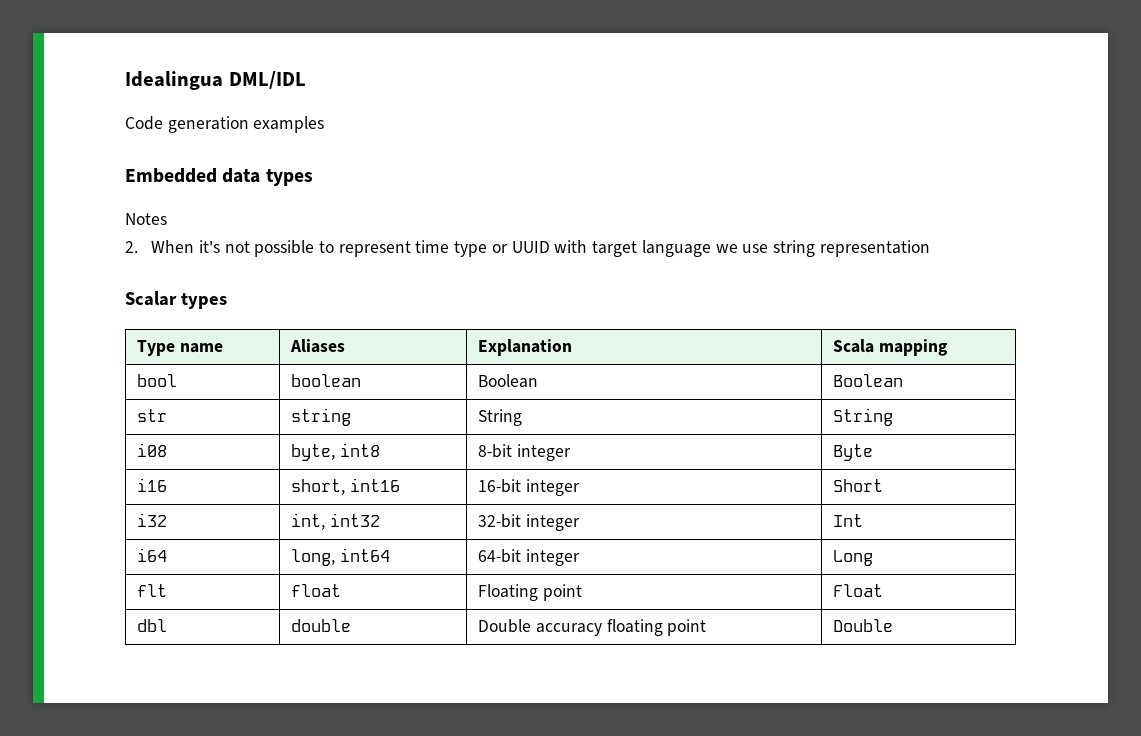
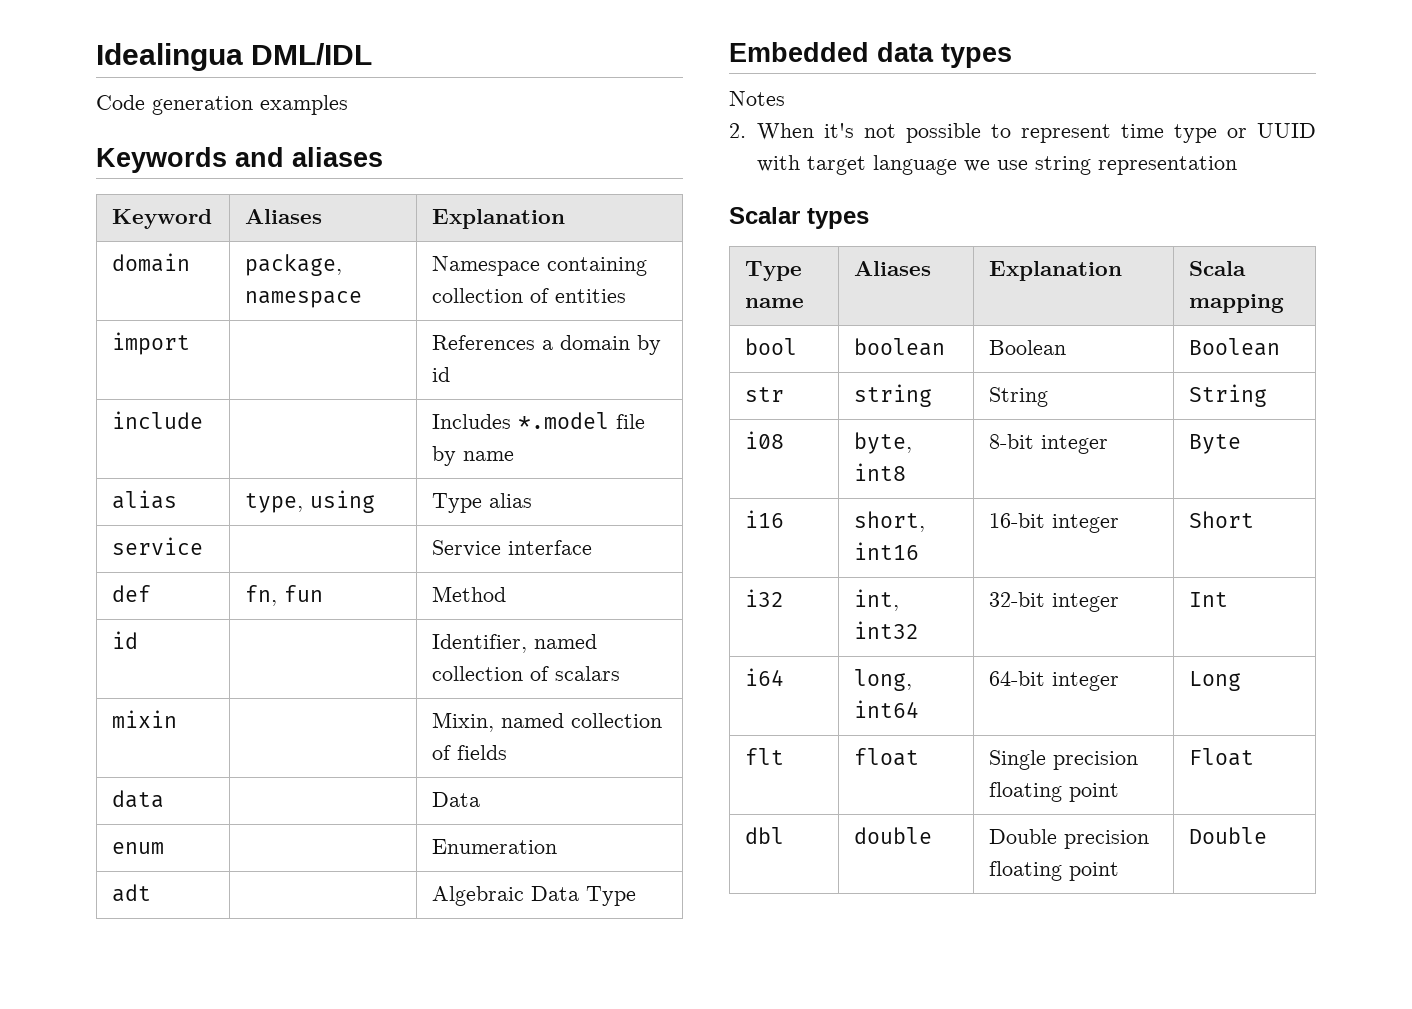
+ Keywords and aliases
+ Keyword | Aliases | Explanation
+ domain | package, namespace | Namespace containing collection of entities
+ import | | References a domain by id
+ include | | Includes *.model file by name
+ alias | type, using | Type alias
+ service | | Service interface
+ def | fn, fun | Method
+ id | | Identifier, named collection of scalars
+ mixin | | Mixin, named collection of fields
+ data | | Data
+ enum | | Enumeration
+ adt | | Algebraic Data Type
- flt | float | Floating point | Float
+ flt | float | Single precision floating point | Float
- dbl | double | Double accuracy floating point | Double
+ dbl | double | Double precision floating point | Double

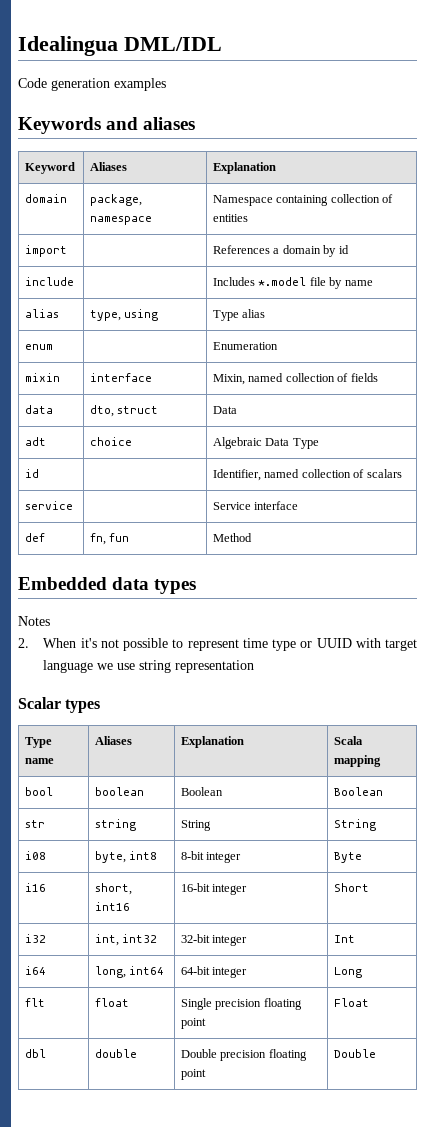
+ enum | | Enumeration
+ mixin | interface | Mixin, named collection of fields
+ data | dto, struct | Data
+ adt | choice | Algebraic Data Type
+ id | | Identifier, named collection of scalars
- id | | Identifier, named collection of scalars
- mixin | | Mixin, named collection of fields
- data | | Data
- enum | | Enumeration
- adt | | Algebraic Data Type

========================================

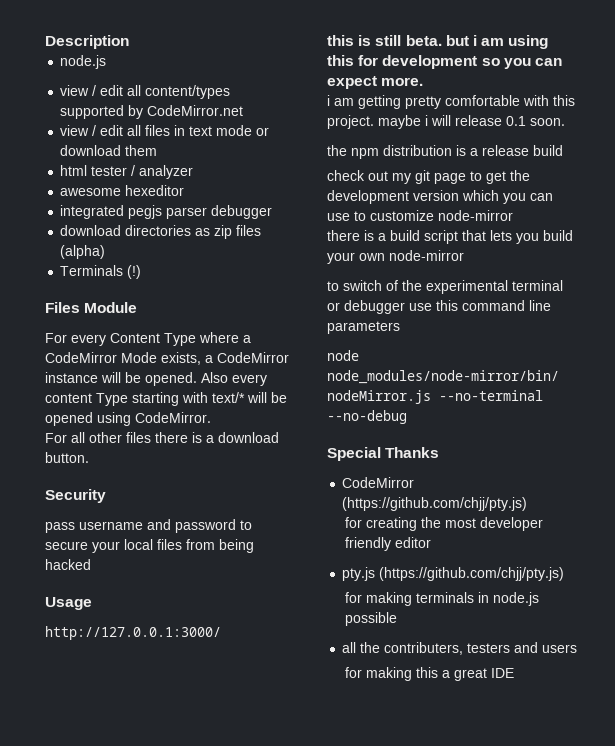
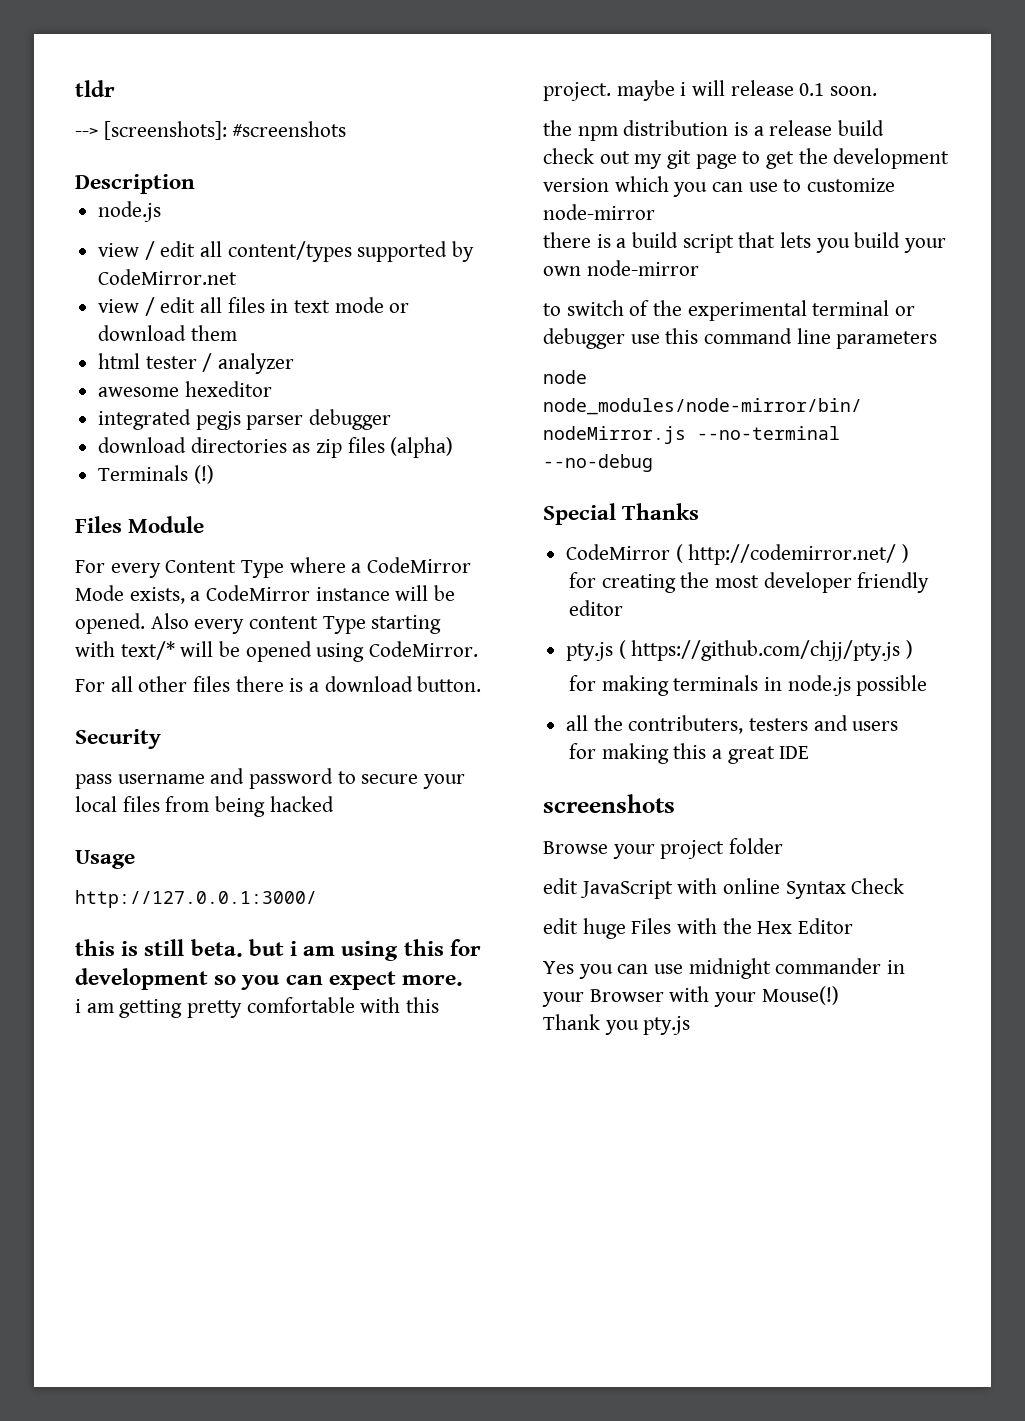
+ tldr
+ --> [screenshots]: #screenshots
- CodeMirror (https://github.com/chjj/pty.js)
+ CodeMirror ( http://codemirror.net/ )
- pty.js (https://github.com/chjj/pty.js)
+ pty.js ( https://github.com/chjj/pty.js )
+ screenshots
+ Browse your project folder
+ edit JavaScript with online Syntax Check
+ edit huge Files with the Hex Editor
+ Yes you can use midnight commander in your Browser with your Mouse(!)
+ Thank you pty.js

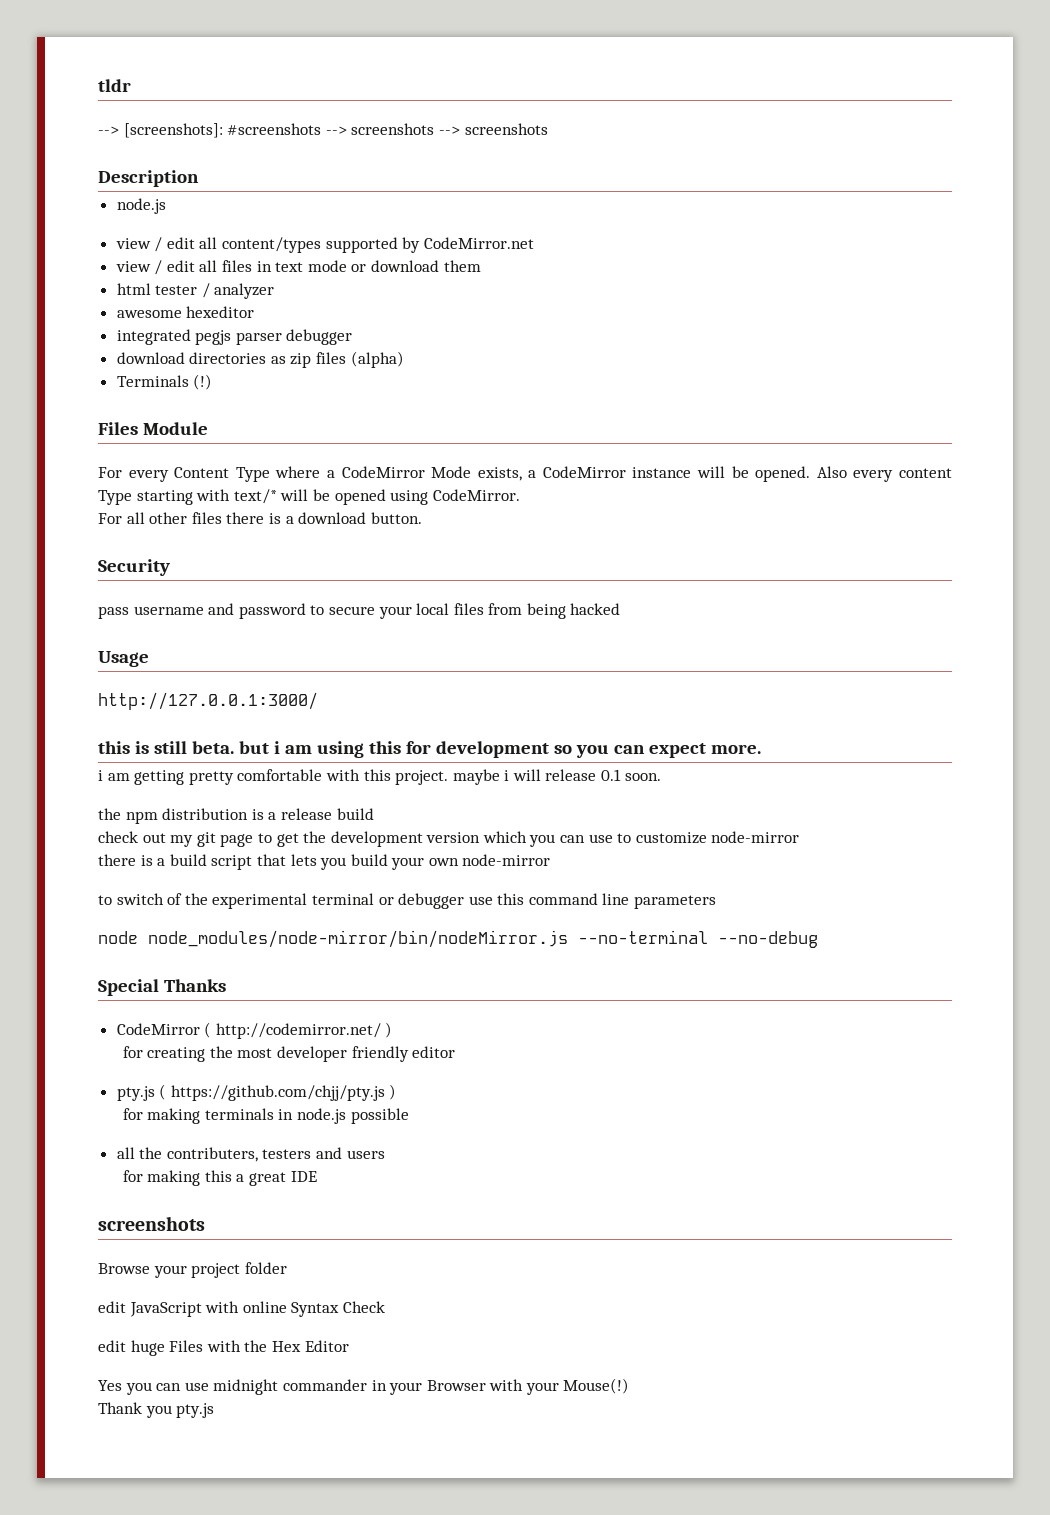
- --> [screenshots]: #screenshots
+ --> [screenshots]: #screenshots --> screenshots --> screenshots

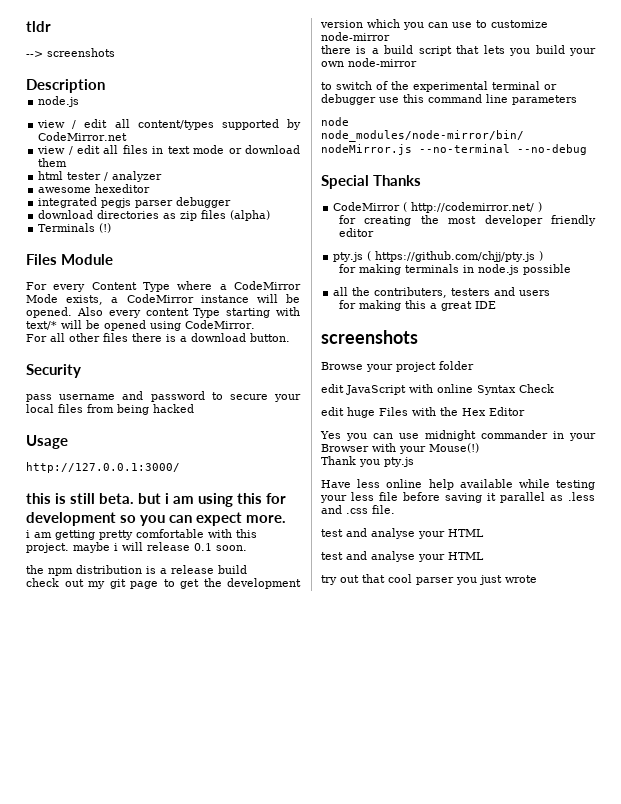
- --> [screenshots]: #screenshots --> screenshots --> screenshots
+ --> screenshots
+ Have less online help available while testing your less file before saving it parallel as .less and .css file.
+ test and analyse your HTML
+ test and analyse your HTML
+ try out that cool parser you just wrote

========================================

**Required action:** All lines above from the one containing "- flt | float | Floating point | Float" up to and including the one containing "- adt | | Algebraic Data Type" are to be set down exactly, and nothing else. Leave images out.

**Response to the task:**
- flt | float | Floating point | Float
+ flt | float | Single precision floating point | Float
- dbl | double | Double accuracy floating point | Double
+ dbl | double | Double precision floating point | Double

+ enum | | Enumeration
+ mixin | interface | Mixin, named collection of fields
+ data | dto, struct | Data
+ adt | choice | Algebraic Data Type
+ id | | Identifier, named collection of scalars
- id | | Identifier, named collection of scalars
- mixin | | Mixin, named collection of fields
- data | | Data
- enum | | Enumeration
- adt | | Algebraic Data Type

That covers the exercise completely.